Afuera en la salida, desde el otro lado de la caverna se podían oír gritos he invocaciones de la mujer junto a los rugidos de la gigantesca felina y de pronto el silencio ensordecedor cae como un telón al final de una obra, un tenue soplido de viento pareciera anunciar lo inevitable, ambas almas encontraron a su creador aquella noche en aquella tétrica caverna, las extrañas y tétricas formas que se dibujan entre la espesura del bosque parecieran estar complacidas con la ofrenda de sangre y muerte de los espectros de la caverna, pero no todo está dicho a veces la voluntad humana puede sorprendernos, y desde la oscura caverna emerge una figura tropezante , era ella, si al parecer lo logro… su paso es adolorido y sangrante pequeñas gotas de sangre entintan la blanca nieve, el sonido del viento entre los riscos y el bosque pareciera que sonasen como murmuros de lamento, la mujer cae de rodillas sus manos a penas la sostienen mientras escupe sangre, al parecer el precio fue alto entraron dos y salió solo una, una a medio vivir, el frio de la noche no tendría piedad en contra del magullado cuerpo de ella, de pronto una sombra cae sobre ella, y era su felina, jadeante parecía que tuvo mejor suerte sus heridas al parecer son menos grabes, la mujer finalmente cae rendida y su fiel felina se acurruca intentando darle calor y quizás un poco de vida, en ese instante la mujer gira sobre sí misma quedando boca arriba observando la nocturna bóveda estrellada…

 

Un letárgico recuerdo llega a su mente ¿quizás para aliviar el dolor? solo ella lo sabe, era un recuerdo lejano, un cazador entre la espesura de un bosque buscando piel de los tigres grises, preciadas pieles por su resistencia y cualidades mágicas, disparos estremecen la tranquilidad del lugar, el cazador consigue su preciado premio, lamentablemente el premio dejo una pequeña cría felina huerfana, quien una niña llamada Arcy encuentra.

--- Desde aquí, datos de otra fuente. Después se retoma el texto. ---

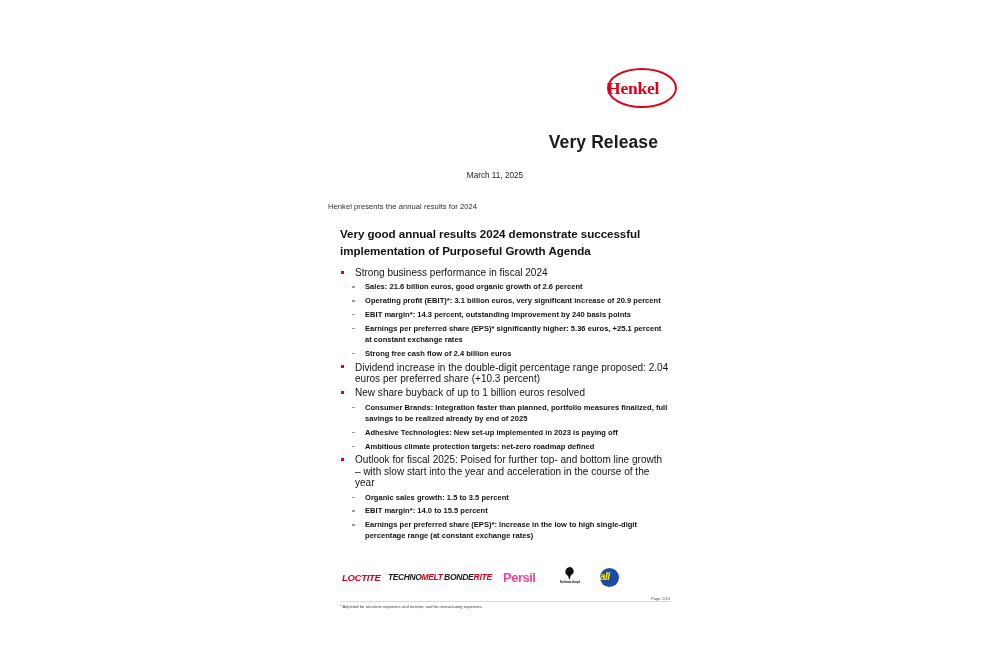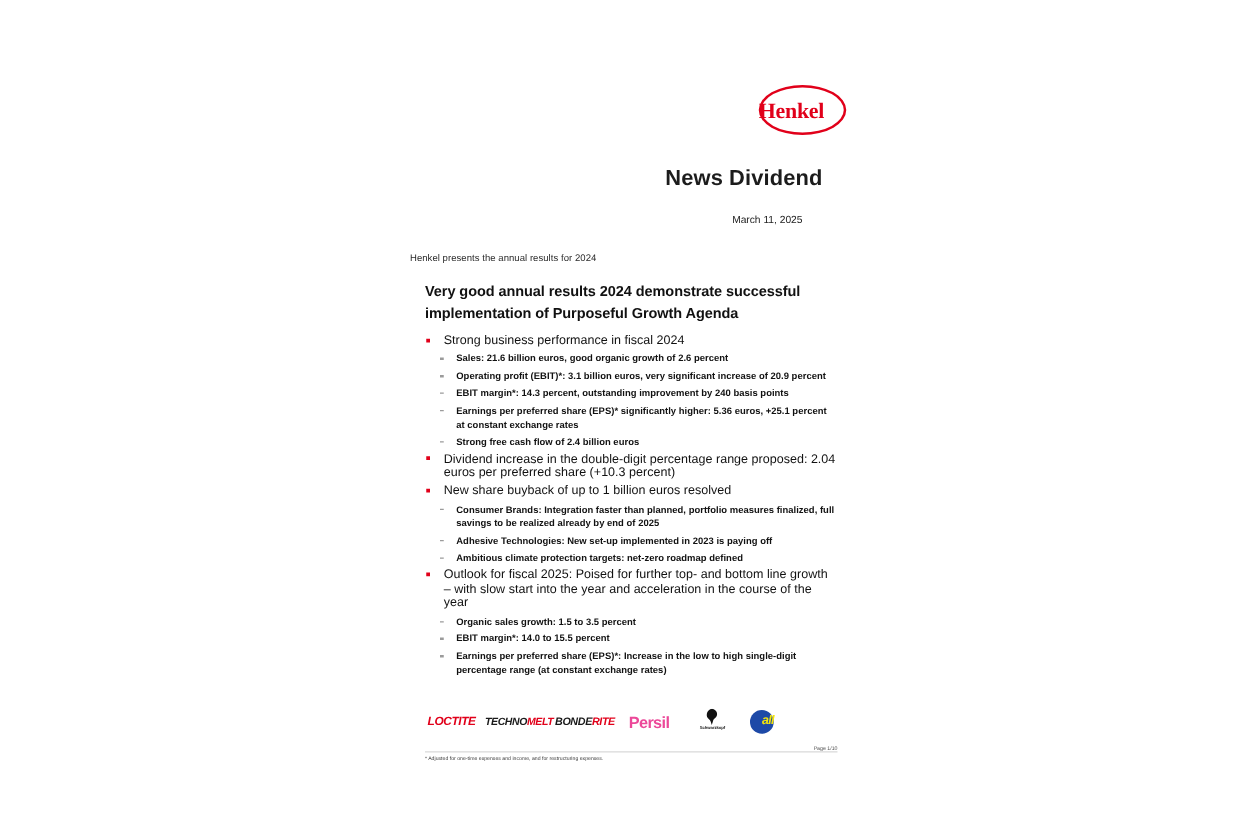--- a/index.html
+++ b/index.html
@@ -65,24 +65,24 @@
     top: 132px;
     width: 318px;
     text-align: right;
     font-size: 17.5px;
     font-weight: bold;
     color: #1c1c1c;
     letter-spacing: 0.1px;
   }
   .release-date {
     position: absolute;
-    left: 324px;
+    left: 336px;
     top: 171px;
     width: 318px;
-    text-align: right;
+    text-align: center;
     font-size: 8.2px;
     color: #232323;
   }
 
   
   .kicker {
     position: absolute;
     left: 328px;
     top: 202px;
     width: 330px;
@@ -226,21 +226,21 @@
     color: #1a1a1a;
     letter-spacing: -0.05px;
   }
   .logo-all {
     width: 19px;
     height: 19px;
     border-radius: 50%;
     background: #1d49a7;
     display: flex;
     align-items: center;
-    justify-content: flex-end;
+    justify-content: flex-start;
   }
   .logo-all span {
     font-family: "Liberation Sans", sans-serif;
     font-weight: bold;
     font-style: italic;
     font-size: 10px;
     color: #f4e409;
     letter-spacing: -0.6px;
     line-height: 1;
   }
@@ -276,21 +276,21 @@
 </head>
 <body>
 
 <div class="page">
 
   <div class="logo-wrap">
     <div class="logo-oval"></div>
     <div class="logo-text">Henkel</div>
   </div>
 
-  <div class="news-release">News Dividend</div>
+  <div class="news-release">Very Release</div>
   <div class="release-date">March 11, 2025</div>
 
   <div class="kicker">Henkel presents the annual results for 2024</div>
   <div class="main-title">Very good annual results 2024 demonstrate successful implementation of Purposeful Growth Agenda</div>
 
   <div class="content" id="bullet-list">
       <div class="b1">Strong business performance in fiscal 2024</div>
       <div class="b2">Sales: 21.6 billion euros, good organic growth of 2.6 percent</div>
       <div class="b2">Operating profit (EBIT)*: 3.1 billion euros, very significant increase of 20.9 percent</div>
       <div class="b2">EBIT margin*: 14.3 percent, outstanding improvement by 240 basis points</div>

Con los años se convierte en una entrañable y larga amistad, la realidad golpea duramente producto de las llagas y la mujer regresa de este antiguo recuerdo, la visión comienza a tornarse borrosa la mujer apenas puede mantener la conciencia su mirada se clava en su compañera, porque quizás este será el último recuerdo antes de ir al mundo de los espiritus, el bosque pareciera sentir arrepentimiento y una delicada nieve comienza a caer, Arcy cierra los ojos lentamente reflexionando que después de 200 años talvez ha llegado su descanso, pero no puede alejarse de la realidad y piensa que si ella deja este mundo... ¿Quién se quedaría con su felina…? ¿Quién cuidaría de ella? Seguramente sería víctima de otro cazador de pieles… ¡no!… ¡no puede morir, no aun!, ¿o quizás sí?... talvez seria egoísta dejar a su compañera abandonada después de tantos años, talvez mañana sea un nuevo día… aun ella tiene cosas que hacer en el mundo de los vivos.